Search the records below for the word "Safety", then return every line where it appears.

>>>>>

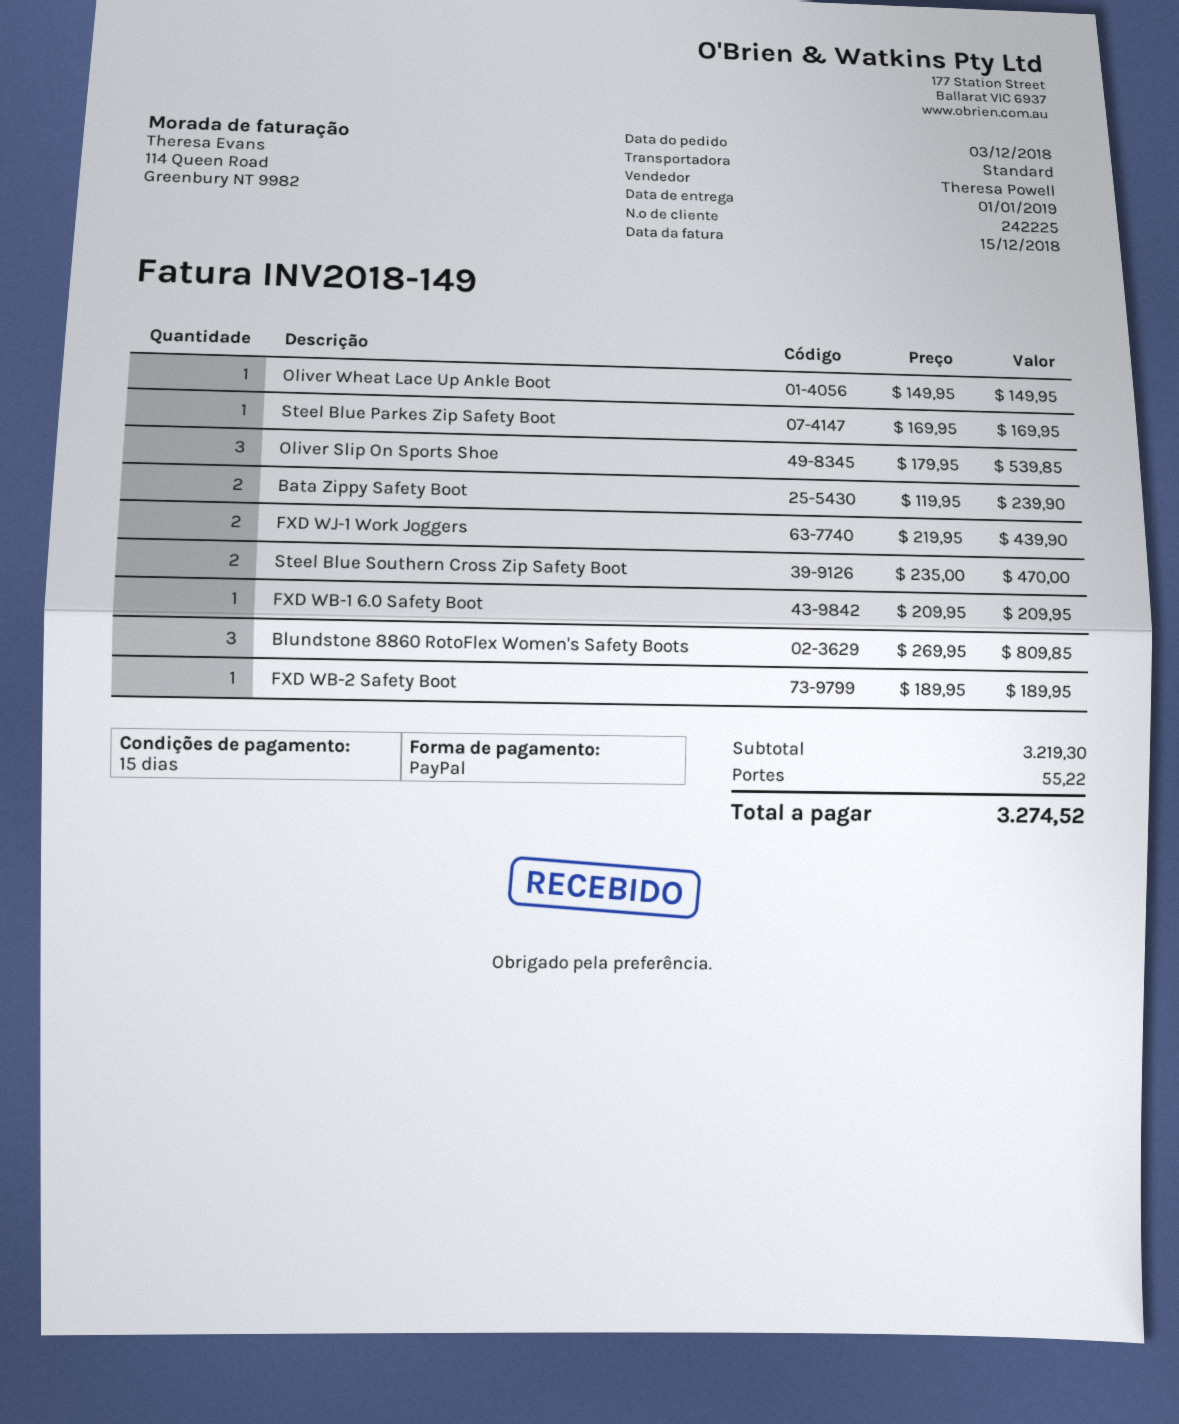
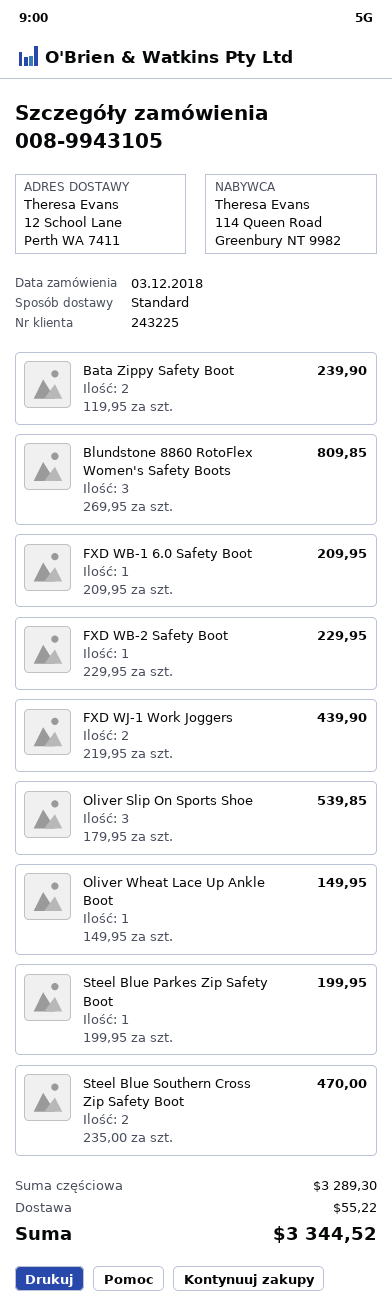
customer number: 242225 -> 243225
Steel Blue Parkes Zip Safety Boot: 1 x 169.95 = 169.95 -> 1 x 199.95 = 199.95
FXD WB-2 Safety Boot: 1 x 189.95 = 189.95 -> 1 x 229.95 = 229.95
subtotal: 3219.30 -> 3289.30
total: 3274.52 -> 3344.52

<<<<<

◆ THE ANSWER
Steel Blue Parkes Zip Safety Boot: 1 x 169.95 = 169.95 -> 1 x 199.95 = 199.95
FXD WB-2 Safety Boot: 1 x 189.95 = 189.95 -> 1 x 229.95 = 229.95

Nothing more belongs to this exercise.